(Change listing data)
==================================================
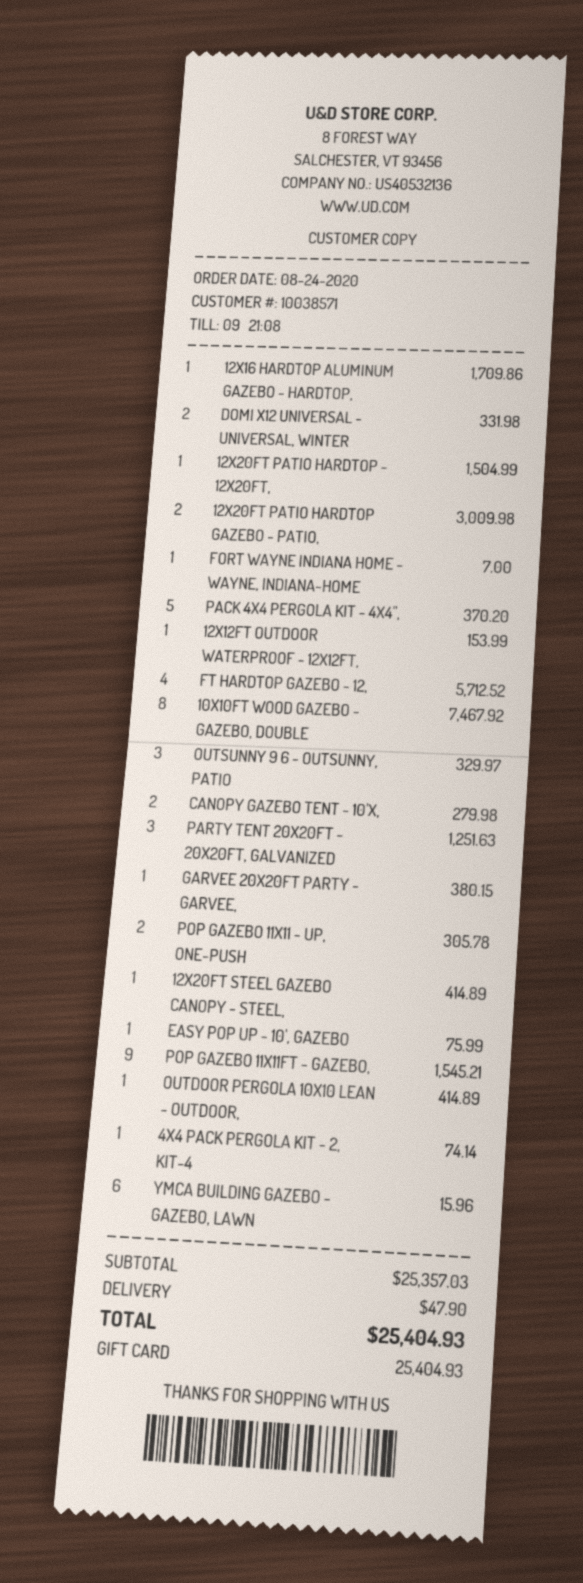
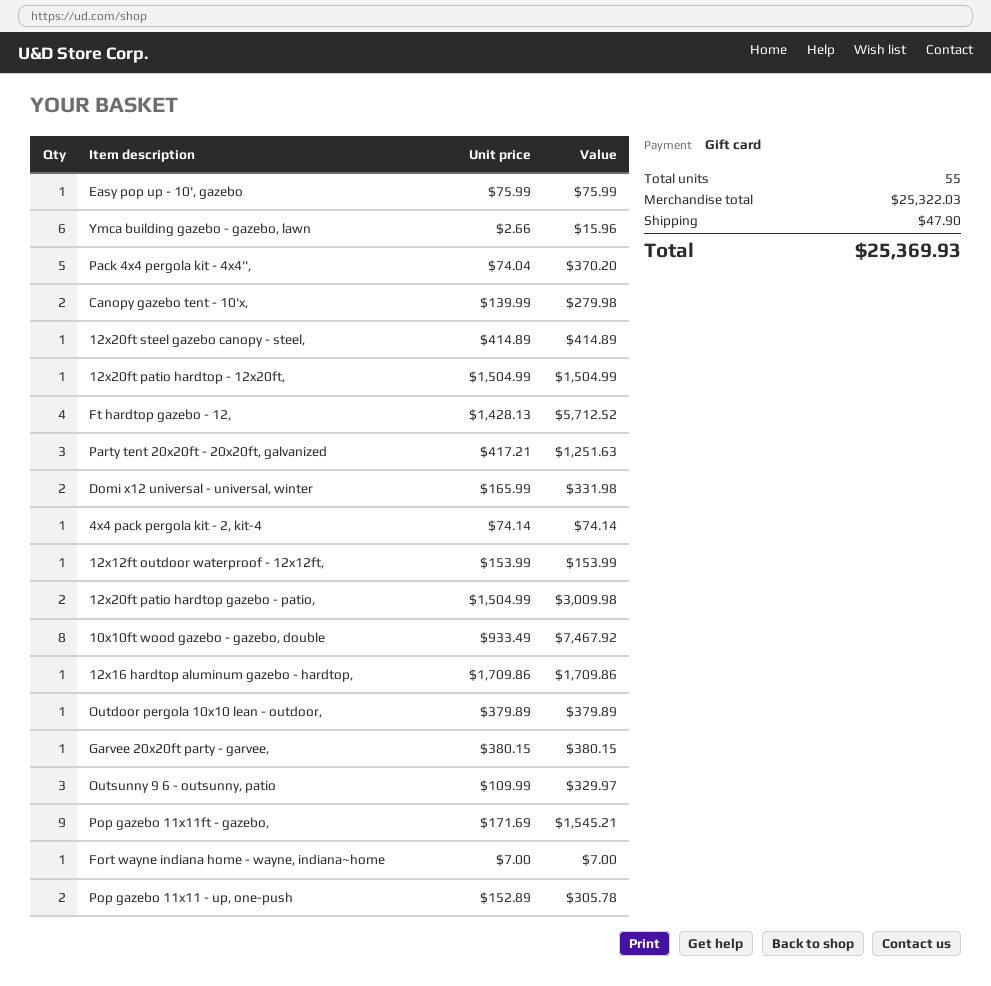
OUTDOOR PERGOLA 10X10 LEAN - OUTDOOR,: 1 for 414.89 -> 1 for 379.89
subtotal: 25357.03 -> 25322.03
total: 25404.93 -> 25369.93

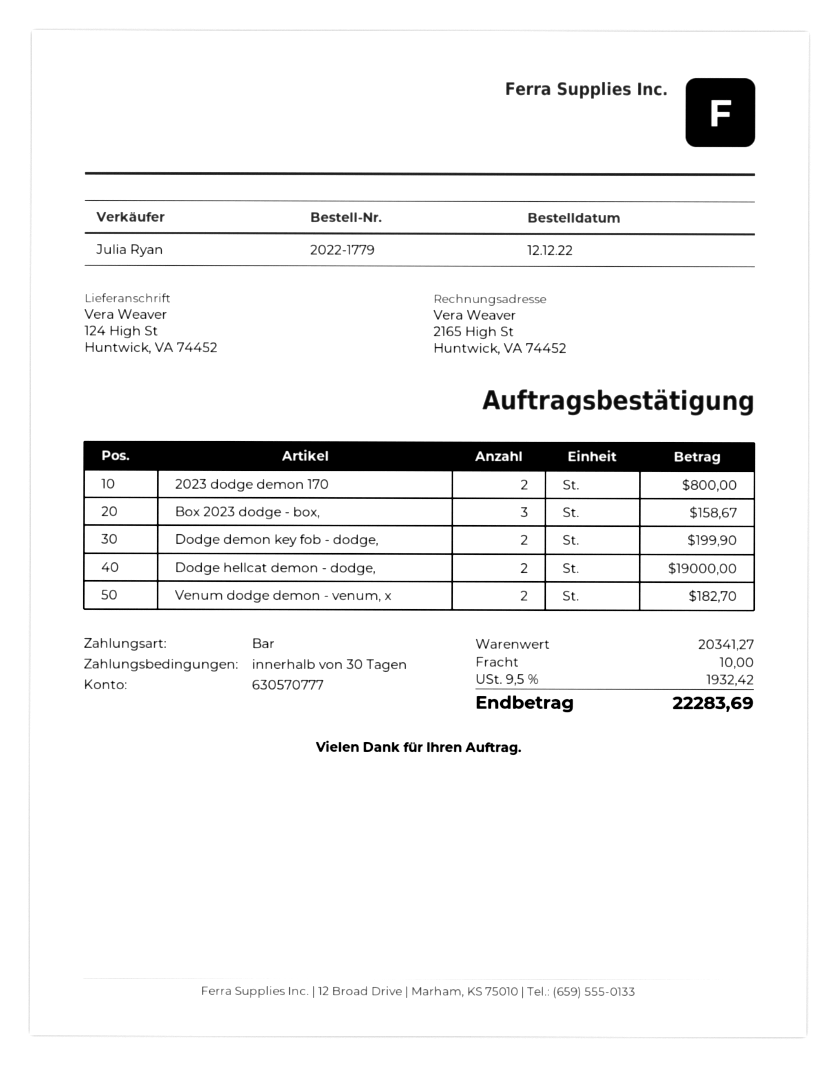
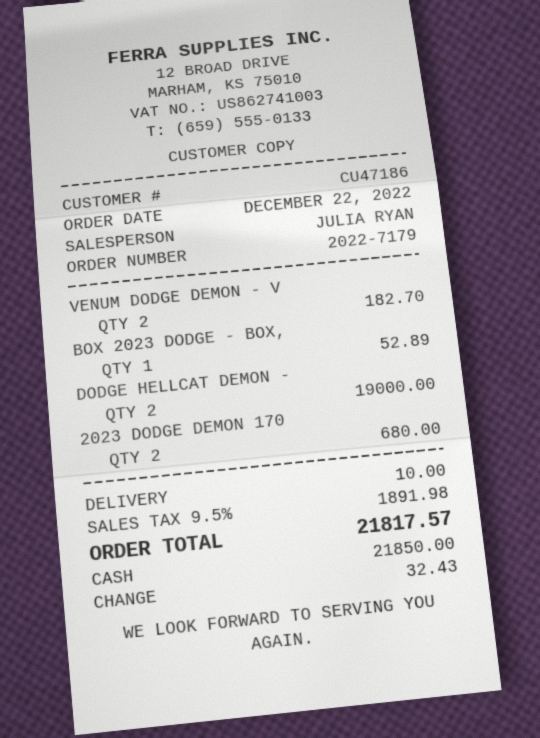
order number: 2022-1779 -> 2022-7179
order date: 2022-12-12 -> 2022-12-22
2023 dodge demon 170: 2 for 800.00 -> 2 for 680.00
Box 2023 dodge - box,: 3 for 158.67 -> 1 for 52.89
Dodge demon key fob - dodge,: 2 for 199.90 -> none
tax: 9.5% = 1932.42 -> 9.5% = 1891.98
total: 22283.69 -> 21817.57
==================================================
**EXERCISE INSTRUCTIONS**.
Output every record above exactly as written, but skip the pictures.

**EXERCISE OUTPUT**.
OUTDOOR PERGOLA 10X10 LEAN - OUTDOOR,: 1 for 414.89 -> 1 for 379.89
subtotal: 25357.03 -> 25322.03
total: 25404.93 -> 25369.93

order number: 2022-1779 -> 2022-7179
order date: 2022-12-12 -> 2022-12-22
2023 dodge demon 170: 2 for 800.00 -> 2 for 680.00
Box 2023 dodge - box,: 3 for 158.67 -> 1 for 52.89
Dodge demon key fob - dodge,: 2 for 199.90 -> none
tax: 9.5% = 1932.42 -> 9.5% = 1891.98
total: 22283.69 -> 21817.57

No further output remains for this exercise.